AmazonDurante il periodo di lockdown orde di italiani si sono catapultati online su Amazon ed altri negozi con lo scopo di completare i propri acquisti. Gli esercenti digitali si sono prodigati nel garantire un servizio quanto più celere ed affidabile possibile. Ma secondo le stime fornite dalle ultime analisi si è parlato di un flop colossale che in alcuni casi è sfociato in coloriti commenti al grido delle truffe.

Nell’ultimo trimestre si è verificato un vero e proprio pandemonio con ordini non evasi e pesanti ritardi che hanno minato la fiducia del cliente italiano. Nel calderone della polemica sono caduti anche negozi celebri del calibro di Esselunga e Carrefour, notoriamente conosciuti per il loro stato di attività nel settore di appartenenza legato alla GDO del segmento alimentare. Ecco che cosa è successo.

 

Amazon criticato dagli italiani, anche Carrefour ed Esselunga hanno causato problemi con la spesa online

In Italia si è stabilito il record di vendite per i prodotti online. Inizialmente l’attenzione degli e-commerce ha concesso priorità agli alimenti ed agli acquisti di prima necessità con il cliente preventivamente informato della nuova linea prioritaria di acquisto. Consci di questo fatto molte persone hanno deciso di comprare i propri beni su Amazon Italia ed in negozi come Carrefour ed Esselunga per arginare lunghe code al supermercato ed il rischio di un contagio causa Coronavirus.

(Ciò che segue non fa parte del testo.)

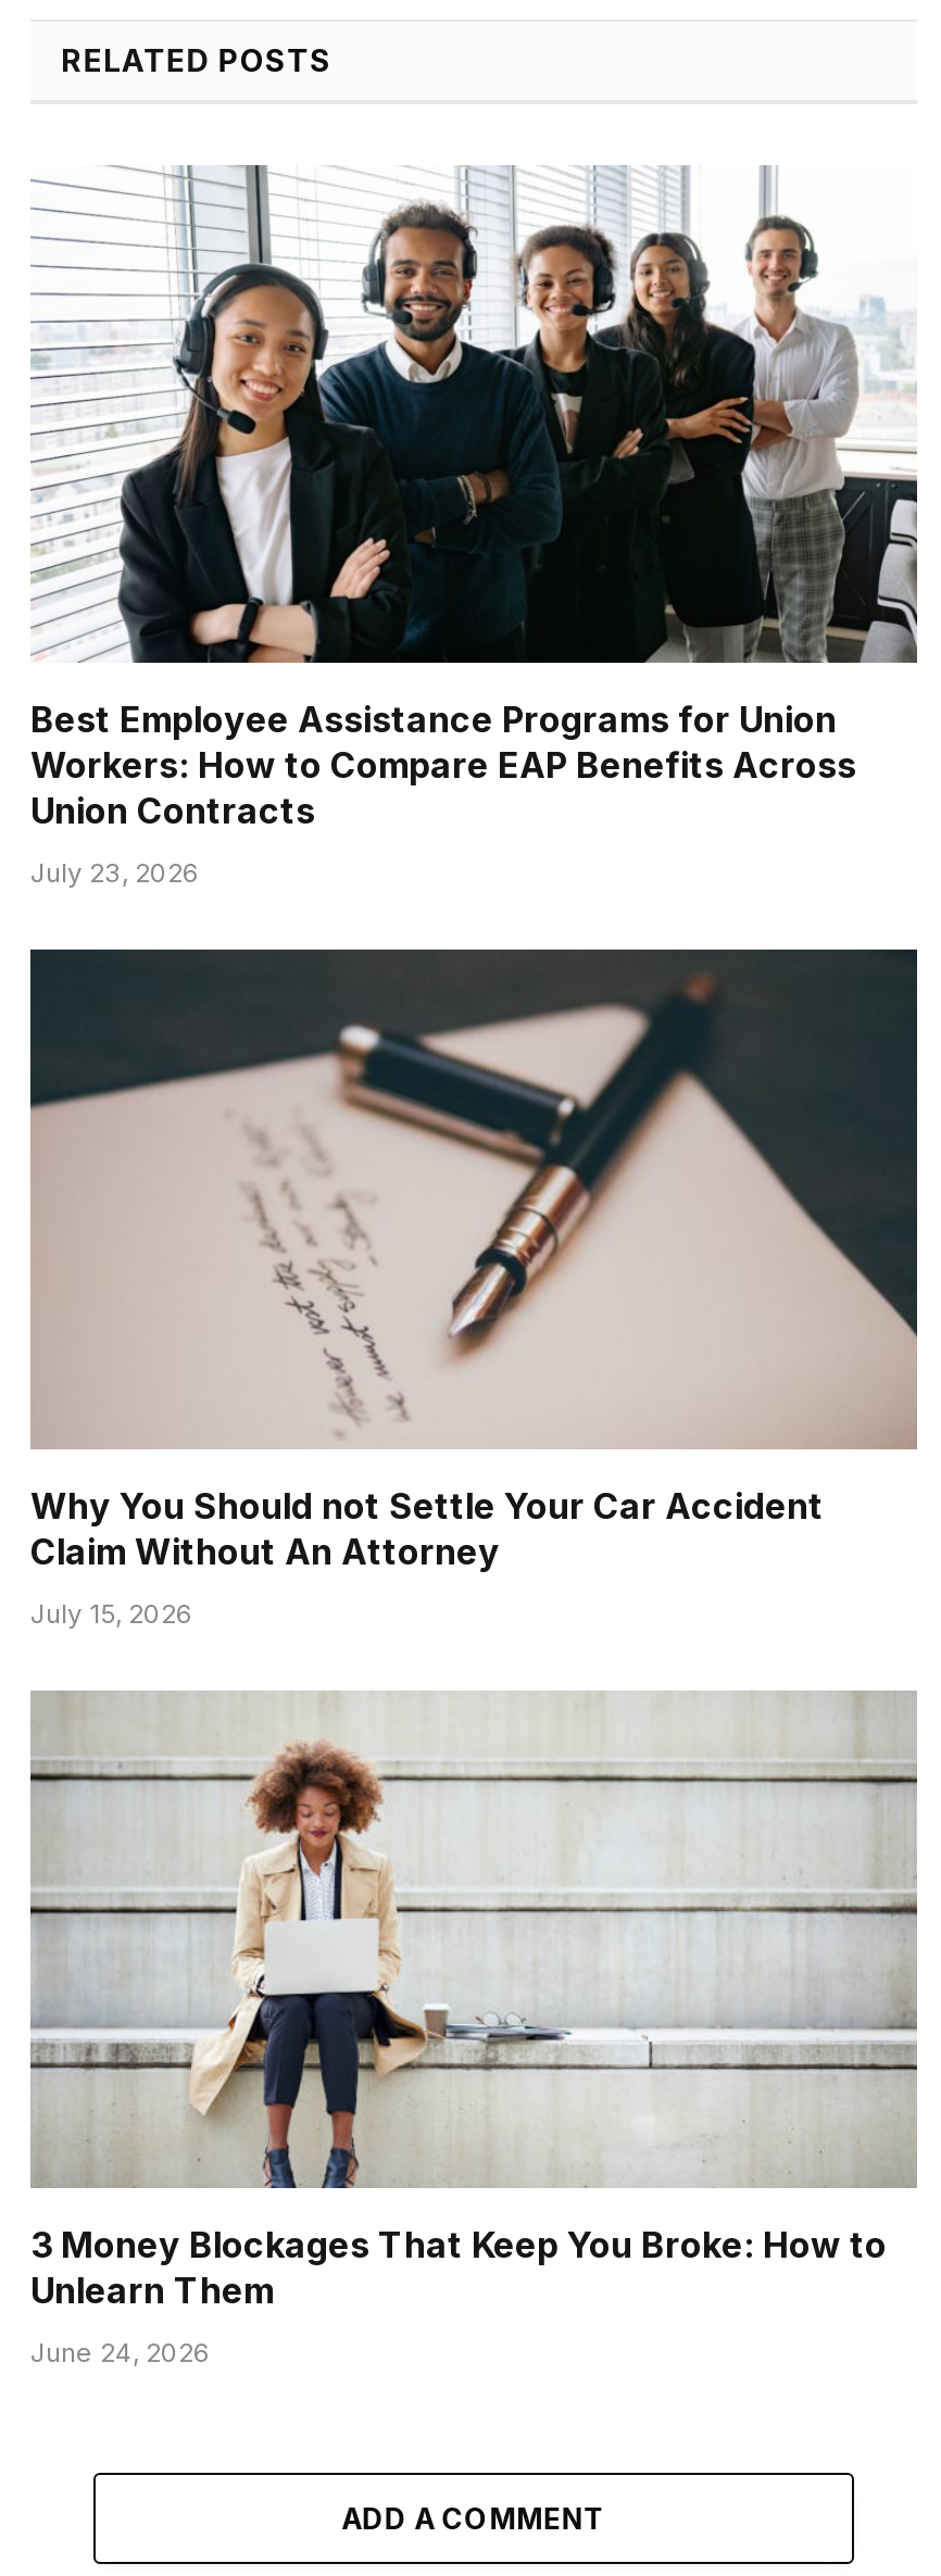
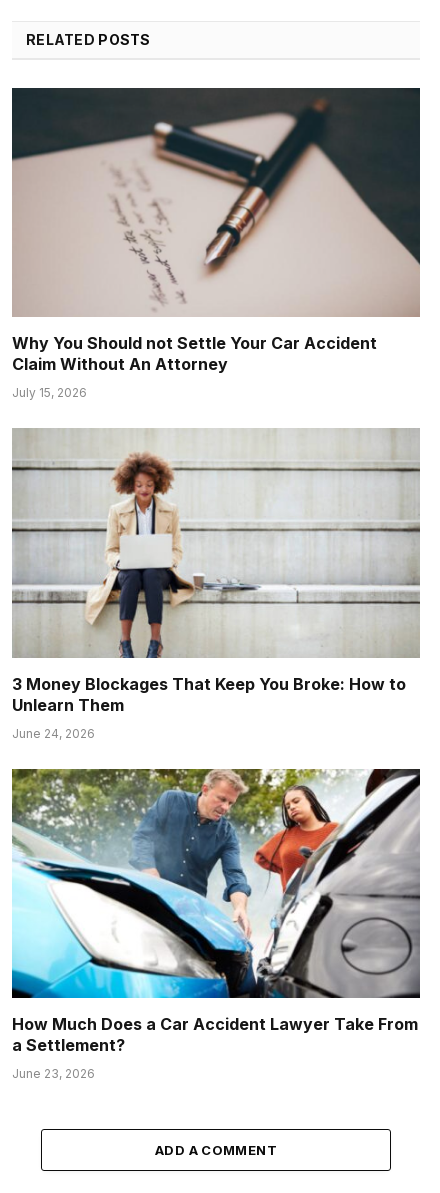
[30,165,917,889] [image] | Best Employee Assistance Programs for Union | Workers: How to Compare EAP Benefits Across | Union Contracts | July 23, 2026 -> none
moved [30,963,917,2369] -> [12,94,420,741]: [image] | Why You Should not Settle Your Car Accident | Claim Without An Attorney | July 15, 2026 | 3 Money Blockages That Keep You Broke: How to | Unlearn Them | June 24, 2026
none -> [11,768,421,1081] [image] | How Much Does a Car Accident Lawyer Take From | a Settlement? | June 23, 2026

Per il famoso negozio di jeff Bezos è spuntata l’ipotesi di frode nel momento in cui si è potuto assistere ad uno sconsiderato aumento prezzi sopratutto in quelli che sono stati classificati come prodotti strettamente necessari. In tale contesto si è parlato di mascherine chirurgiche e gel disinfettanti, spesso non disponibili al check-out ed aggravati da oneri di spedizione inaccettabili.

Carrefour ed Esselunga, invece, si sono sobbarcati l’onere di provvedere alla consegna a domicilio della merce per gli over 65, con scarsi risultati. Spesso la spesa non è giunta a destinazione con consegne spostatesi di qualche settimana rispetto ai tempi previsti.

Insomma un vero focolaio di problemi che in questo momento stanno rientrando con l’ingresso in Fase 3 che prevede anche il libero spostamento tra Regioni.